Regular articleDisrupted axon-glia interactions at the paranode in myelinated nerves cause axonal degeneration and neuronal cell death in the aged Caspr mutant mouse shambling
Introduction
In human neurodegenerative diseases, pathophysiological processes and disease mechanisms remain elusive and are often controversial, despite great efforts over the past a few decades (Garden and La Spada, 2012, Liu et al., 2011, Morfini et al., 2009, Yuan et al., 2012). Central efforts have been undertaken during the investigation of these diseases, focusing on studies of protein misfolding, mitochondrial dysfunction, and oxidative stress. Recent progress in neurobiology, however, suggests that axonal degeneration is caused by impaired axonal transport and is a disease substrate in various neurodegenerative diseases such as Alzheimer's disease (AD), Huntington's disease (HD), Parkinson's disease (PD), and amyotrophic lateral sclerosis (ALS) (Lamberts et al., 2015, Millecamps and Julien, 2013, Morfini et al., 2009). Axonal transport is an essential function of the neuron to maintain neuronal integrity and survival of the cell and is achieved through the functions of cytoskeletal and motor proteins (Maday et al., 2014, Millecamps and Julien, 2013). Impaired axonal transport implicates an early manifestation and progression of pathologies in axonal degeneration of the adult-onset neurodegenerative disease (Dadon-Nachum et al., 2011).

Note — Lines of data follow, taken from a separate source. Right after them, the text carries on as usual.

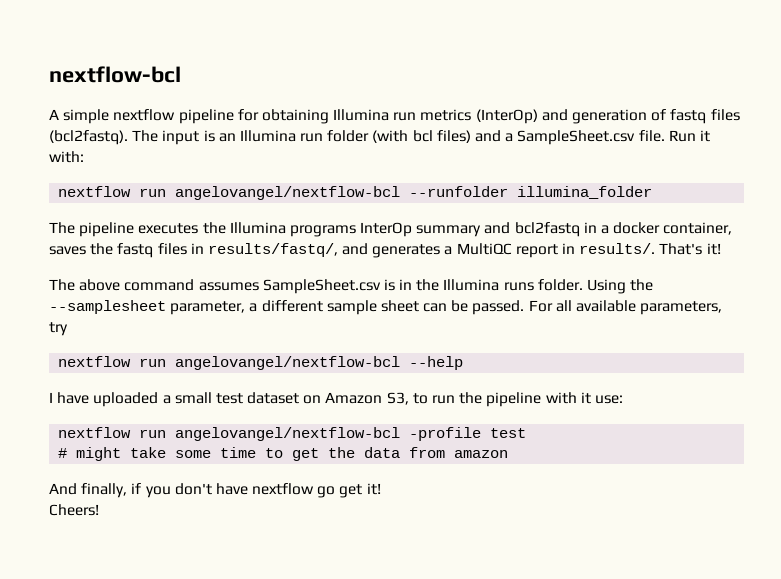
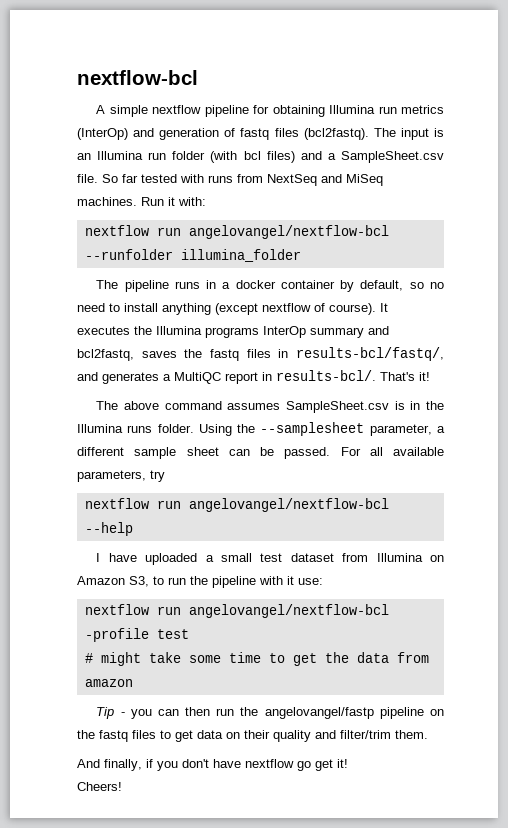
(665, 136) none -> [102,174,383,186] [77,197,137,206] So far tested with runs from NextSeq and MiSeq machines.
(135, 229) none -> [174,280,444,292] [77,303,388,315] runs in a docker container by default, so no need to install anything (except nextflow of course). It
[514,222,733,237] bcl2fastq in a docker container, -> [77,349,134,361] bcl2fastq,
[207,243,338,257] results/fastq/, -> [296,347,444,361] results-bcl/fastq/,
[579,243,656,254] results/. -> [276,370,376,381] results-bcl/.
(300, 398) none -> [342,553,423,562] from Illumina
(509, 454) none -> [96,707,445,719] [77,730,428,742] // Tip - you can then run the angelovangel/fastp pipeline on the fastq files to get data on their quality and filter/trim them.

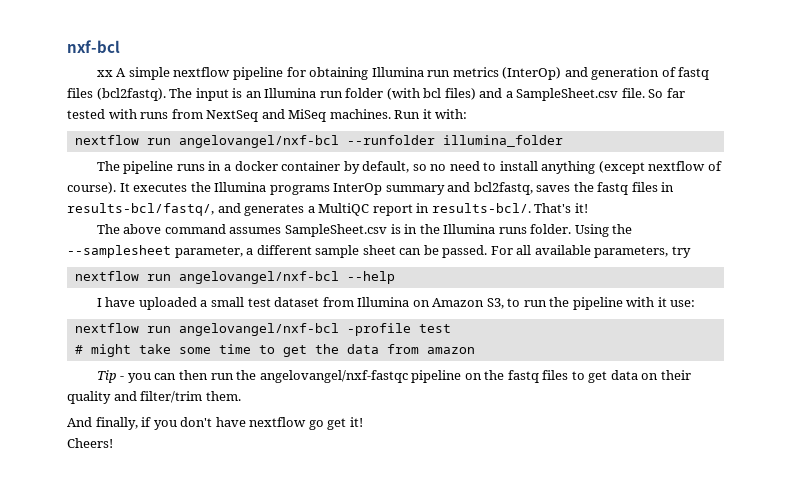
[77,70,198,85] nextflow-bcl // -> [67,40,120,53] [96,70,113,77] nxf-bcl // xx
[188,225,389,239] angelovangel/nextflow-bcl -> [178,135,339,148] angelovangel/nxf-bcl
[188,498,389,512] angelovangel/nextflow-bcl -> [178,271,339,284] angelovangel/nxf-bcl
[188,604,389,618] angelovangel/nextflow-bcl -> [178,323,339,336] angelovangel/nxf-bcl
[264,707,374,719] angelovangel/fastp -> [259,370,408,383] angelovangel/nxf-fastqc

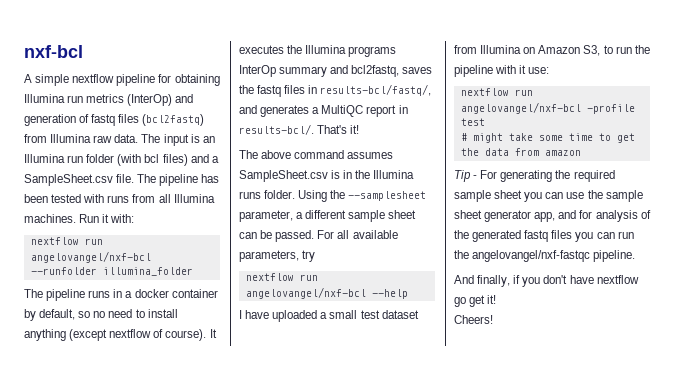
[96,70,113,77] xx -> (83, 51) none
[96,88,166,101] (bcl2fastq). -> [142,114,205,126] [24,134,139,143] (bcl2fastq) from Illumina raw data.
[648,88,685,98] So far -> [137,174,220,186] [24,194,48,203] The pipeline has been
[206,109,327,122] NextSeq and MiSeq -> [158,194,215,203] all Illumina
[127,370,691,383] [67,391,241,404] you can then run the angelovangel/nxf-fastqc pipeline on the fastq files to get data on their quality and filter/trim them. -> [480,170,615,182] [454,190,643,202] [454,210,651,222] [454,230,634,242] [454,250,636,262] For generating the required sample sheet you can use the sample sheet generator app, and for analysis of the generated fastq files you can run the angelovangel/nxf-fastqc pipeline.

Nodes of Ranvier, which are specialized axonal domains in myelinated nerves (Arancibia-Carcamo and Attwell, 2014, Buttermore et al., 2013, Eshed-Eisenbach and Peles, 2013), have been shown to be critical sites for the pathogenesis of various neurodegenerative diseases (Arancibia-Carcamo and Attwell, 2014, Buttermore et al., 2013). Dysfunction and/or disruption of the nodes of Ranvier (node/paranode/juxtaparanode) have been demonstrated extensively (Cifuentes-Diaz et al., 2011, Devaux and Scherer, 2005, Howell et al., 2006, Wolswijk and Balesar, 2003). The paranodes flank both sides of the node and form septate-like adhesive junctions (paranodal junctions) between myelin loops and the axonal membrane. The paranodal junction is composed of contactin and Caspr (contactin-associated protein) on the axonal membrane (axolemma) and the 155-kDa isoform of neurofascin (Nfasc 155) on the glial side.
Previously, we reported that a mutated gene in the neurological mouse mutant shambling (shm) encodes Caspr, a trans-membrane protein (Sun et al., 2009). We found that, in shm mice, paranodal junctions are completely or partially absent from peripheral nervous system (PNS) and central nervous system (CNS) myelinated nerves and that nerve impulse conduction is impaired in both the PNS and CNS (Sun et al., 2009). Other paranodal mutants that are deficient in paranodal and myelin molecules [Caspr KO (Bhat et al., 2001, Einheber et al., 2006, Pillai et al., 2007), contactin KO (Boyle et al., 2001, Davisson et al., 2011), Nfasc 155 KO (Sherman et al., 2005), ceramide galactosyl transferase (CGT) KO (Dupree et al., 1998, Garcia-Fresco et al., 2006), and cerebroside sulfotransferase (CST) KO (Ishibashi et al., 2015)] also lack a normal paranodal junction and display ataxia, motor deficits, and dramatically reduced nerve conduction velocities.
In the course of our last study, we noticed that shm mice exhibited intriguing neurological phenotypes, including symptomatic worsening as the mice age (Sun et al., 2009). Here, we focus on the progressive motor disabilities and the pathological processes involved during the aging of shm mice. Further, we address whether disrupted paranodal junctions cause alterations in axons and neurons themselves. For this purpose, we investigated the pathophysiology of the disease in myelinated nerves and neurons by following the ages of shm mice from infancy to advanced age. We found that disrupted paranodal junctions in shm mice caused cytoskeletal alterations in the axonal cytoplasm of myelinated nerves and led to a loss of neurons. By verifying this pathophysiological process, we propose a causal mechanism underlying neuronal death accompanied by progressive neurological defects in aging shm mice and, consequently, attempt to provide a novel prospective in the study of human neurodegenerative diseases.
Section snippets
Animals
Shambling mice (B6.Cg-shm/Oda; C57BL/6J background) were introduced from RIKEN BioResource Centre (Tsukuba, Japan), and heterozygous (shm/+) mutant mice were maintained at the Research Institute of Environmental Medicine in Nagoya University in accordance to the Guidelines for Animal Experimentation of the Japanese Association for Laboratory Animal Science. All experiments were approved in accordance with the guidelines of the Committee for Animal Experiments of the Nagoya University.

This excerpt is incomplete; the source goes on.